▶

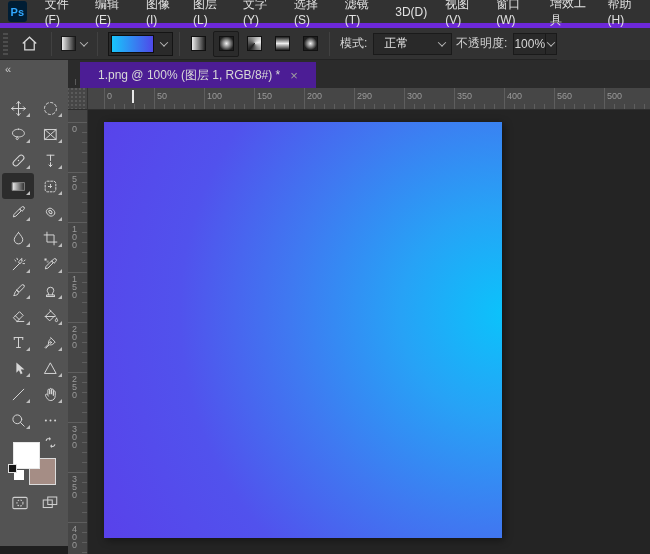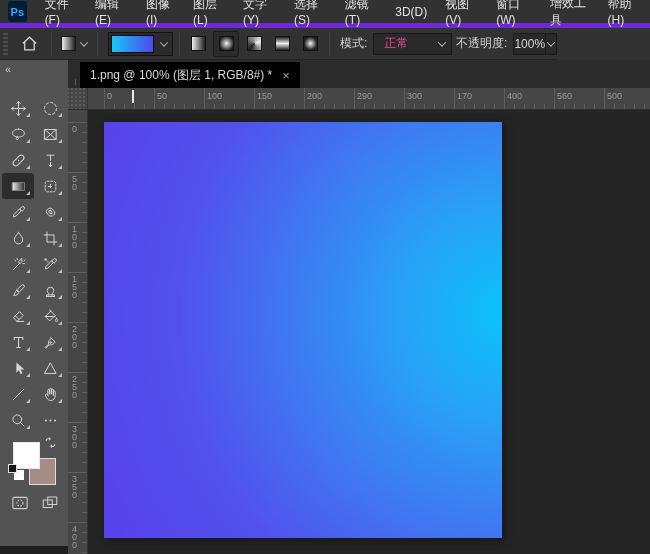--- a/index.html
+++ b/index.html
@@ -34,7 +34,7 @@
   .gt-reflected { background:linear-gradient(180deg,#1f1f1f,#ededed 50%,#1f1f1f); }
   .gt-diamond   { background:radial-gradient(closest-side,#f2f2f2,#1f1f1f); }
   .opt-label { color:#d2d2d2; font-size:12px; margin:0 6px 0 4px; white-space:nowrap; }
-  .dd { height:22px; background:#292929; border:1px solid #1a1a1a; display:flex; align-items:center; color:#ec4899; font-size:12px; }
+  .dd { height:22px; background:#292929; border:1px solid #1a1a1a; display:flex; align-items:center; color:#e5e5e5; font-size:12px; }
   .dd-mode { width:110px; padding:0 6px 0 10px; justify-content:space-between; }
   .field { width:45px; height:22px; background:#292929; border:1px solid #1a1a1a; color:#d6d6d6; font-size:12px; display:flex; align-items:center; justify-content:center; }
   .chevbox { width:16px; height:22px; background:#292929; border:1px solid #1a1a1a; border-left:none; display:flex; align-items:center; justify-content:center; }

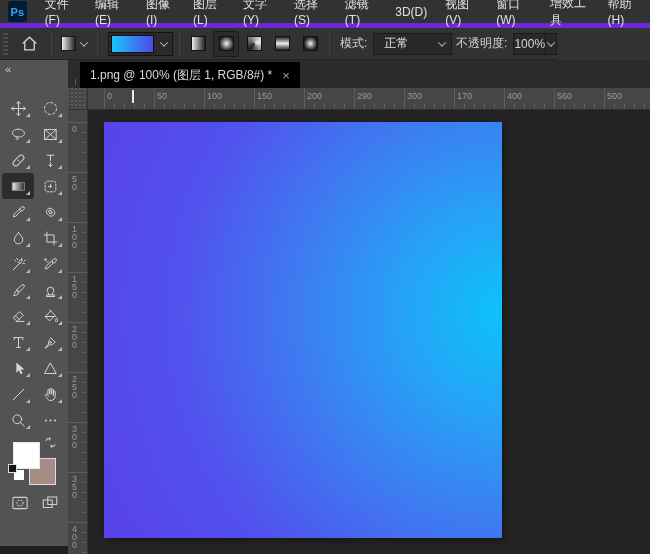--- a/index.html
+++ b/index.html
@@ -64,7 +64,7 @@
   .docarea { position:absolute; left:68px; top:0; right:0; bottom:0; background:#242424; }
   .tabbar { position:absolute; left:0; top:0; right:0; height:28px; background:#2b2b2b; }
   .grip-dots { position:absolute; left:7px; top:19px; width:56px; height:6px; background:repeating-linear-gradient(90deg,#5a5a5a 0 1.5px,transparent 1.5px 5px); }
-  .tab { position:absolute; left:12px; top:2px; height:26px; background:#000000; display:flex; align-items:center; padding:0 10px; color:#d8d8d8; font-size:12px; white-space:nowrap; }
+  .tab { position:absolute; left:12px; top:2px; height:26px; background:#4c1d95; display:flex; align-items:center; padding:0 18px; color:#d8d8d8; font-size:12px; white-space:nowrap; }
   .tab-close { margin-left:10px; color:#9f9f9f; font-size:13px; }
 
   .rulerrow { position:absolute; left:0; top:28px; right:0; height:22px; }

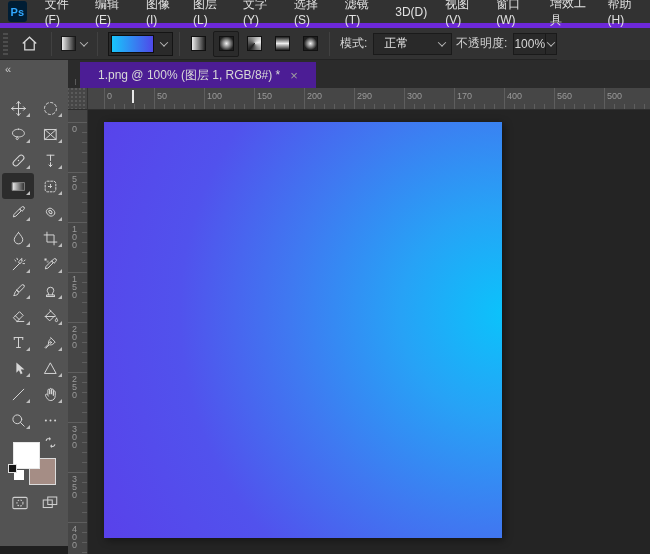--- a/index.html
+++ b/index.html
@@ -377,7 +377,7 @@
               <span>300</span>
             </div>
             <div class="htick" style="left: 366px;">
-              <span>170</span>
+              <span>350</span>
             </div>
             <div class="htick" style="left: 416px;">
               <span>400</span>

◀

Copy the stretch of the records above that runs from the line with "display:flex; align-items:center; color:#ec4899;" through the line with "width:110px; padding:0 6px". Both end lines belong in the copy, and nothing else does.

### WRITTEN RESPONSE
-  .dd { height:22px; background:#292929; border:1px solid #1a1a1a; display:flex; align-items:center; color:#ec4899; font-size:12px; }
+  .dd { height:22px; background:#292929; border:1px solid #1a1a1a; display:flex; align-items:center; color:#e5e5e5; font-size:12px; }
   .dd-mode { width:110px; padding:0 6px 0 10px; justify-content:space-between; }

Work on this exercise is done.